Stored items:

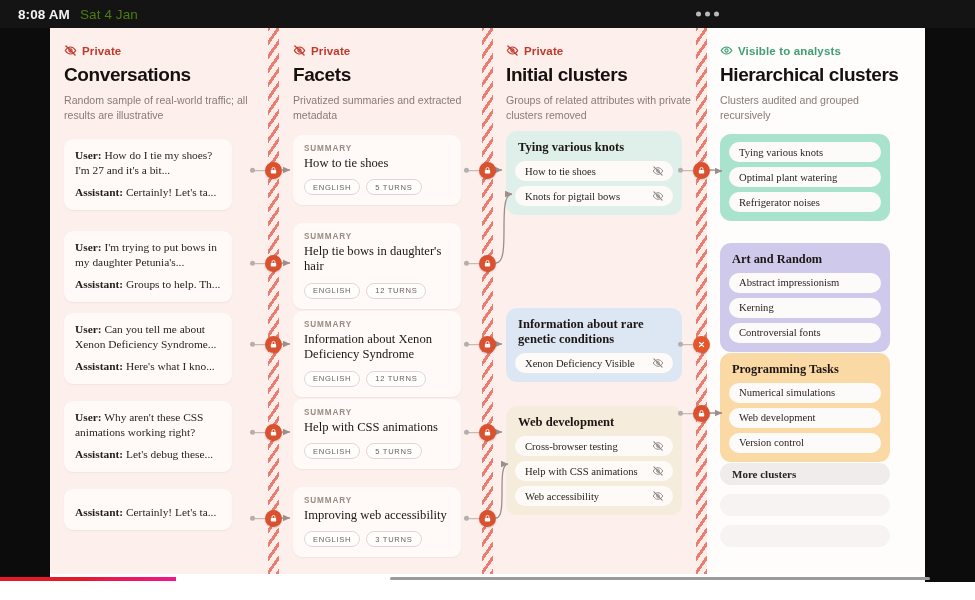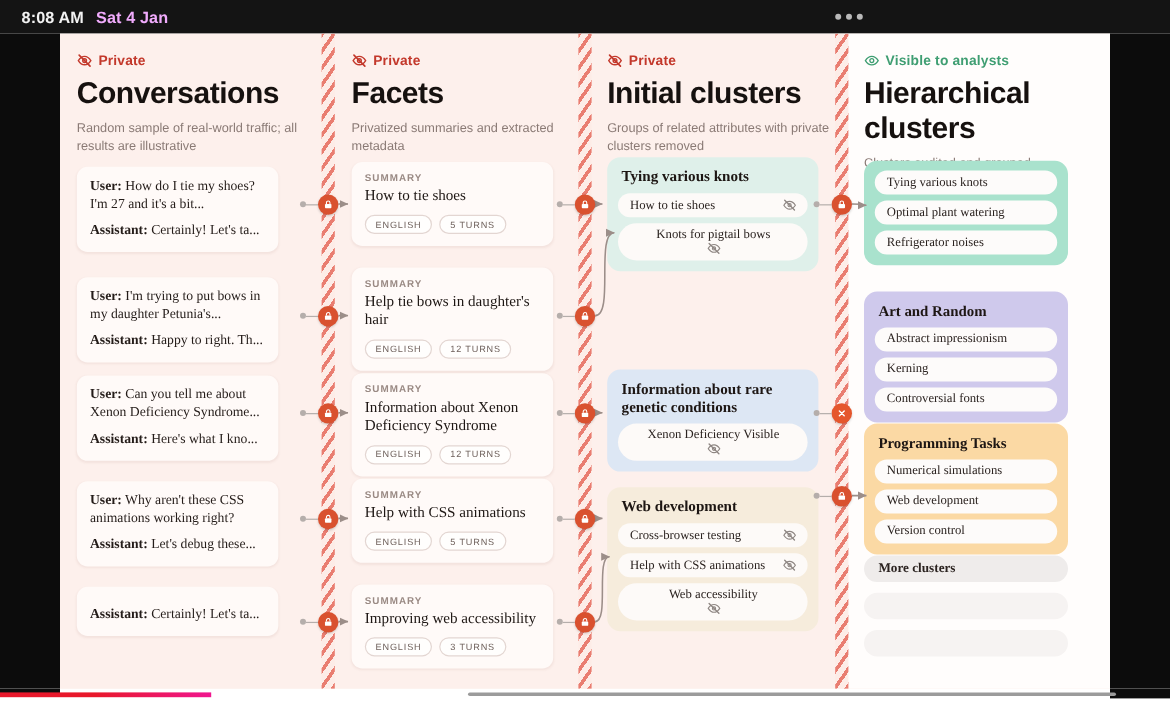--- a/index.html
+++ b/index.html
@@ -17,21 +17,21 @@
     width: 975px; height: 28px;
     background: #141414;
     display: flex; align-items: center;
     padding: 0 18px;
   }
   #topbar .clock {
     color: #f2f2f2; font-size: 13.5px; font-weight: 700;
     letter-spacing: .1px; margin-right: 10px;
   }
   #topbar .date {
-    color: #f0abfc; font-size: 13.5px; font-weight: 700;
+    color: #4d7c0f; font-size: 13.5px; font-weight: 400;
     letter-spacing: .1px;
   }
   #topbar .dots {
     position: absolute; left: 696px; top: 50%; transform: translateY(-50%);
     display: flex; gap: 4px;
   }
   #topbar .dots i { width: 5px; height: 5px; border-radius: 50%; background: #b9b9b9; display:block; }
 
   
   .gutter { position: absolute; top: 28px; width: 50px; height: 546px; background: #0c0c0c; }
@@ -72,21 +72,21 @@
   
   .vis-tag {
     display: flex; align-items: center; gap: 5px;
     font-size: 11.5px; font-weight: 700; letter-spacing: .15px;
   }
   .vis-tag.private { color: #c3382b; }
   .vis-tag.analyst { color: #3f9e72; }
   .vis-tag svg { display:block; }
 
   .col-title {
-    font-size: 25px; font-weight: 800; color: #16110f;
+    font-size: 19px; font-weight: 800; color: #16110f;
     letter-spacing: -.4px; margin-top: 7px;
   }
   .col-sub {
     font-size: 10.6px; line-height: 1.45; color: #8a7a75;
     margin-top: 7px; max-width: 190px;
   }
 
   
   .conv-card {
     position: absolute; width: 168px;
@@ -137,21 +137,21 @@
     font-size: 12.6px; font-weight: 700; color: #1d1613;
     line-height: 1.2; padding: 1px 3px 0 3px; margin-bottom: 6px;
   }
   .pill {
     display: flex; align-items: center; justify-content: space-between;
     background: #fdfaf8; border-radius: 20px;
     padding: 4px 9px 4px 10px; margin-bottom: 5px;
     font-family: "Liberation Serif", serif;
     font-size: 10.6px; color: #2b2320;
   }
-  .pill:last-child { margin-bottom: 0; flex-direction: column; }
+  .pill:last-child { margin-bottom: 0; }
   .pill .eyeoff { flex: 0 0 auto; opacity: .62; }
 
   
   .hcluster {
     position: absolute; width: 170px;
     border-radius: 11px;
     padding: 8px 9px 9px 9px;
   }
   .hcluster .htitle {
     font-family: "Liberation Serif", serif;
@@ -283,21 +283,21 @@
       </div>
     </div>
 
     <div class="conv-card" style="top:203px;left:0;">
       <div>
         <b>User:</b>
         <span>I'm trying to put bows in my daughter Petunia's...</span>
       </div>
       <div class="line2">
         <b>Assistant:</b>
-        <span>Happy to right. Th...</span>
+        <span>Groups to help. Th...</span>
       </div>
     </div>
 
     <div class="conv-card" style="top:285px;left:0;">
       <div>
         <b>User:</b>
         <span>Can you tell me about Xenon Deficiency Syndrome...</span>
       </div>
       <div class="line2">
         <b>Assistant:</b>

TASK INSTRUCTIONS ▸ Look over the records. Copy the lines that include the word "absolute".

SOLUTION TO THIS EXERCISE ▸
     position: absolute; left: 696px; top: 50%; transform: translateY(-50%);
   .gutter { position: absolute; top: 28px; width: 50px; height: 546px; background: #0c0c0c; }
     position: absolute; width: 168px;
     position: absolute; width: 170px;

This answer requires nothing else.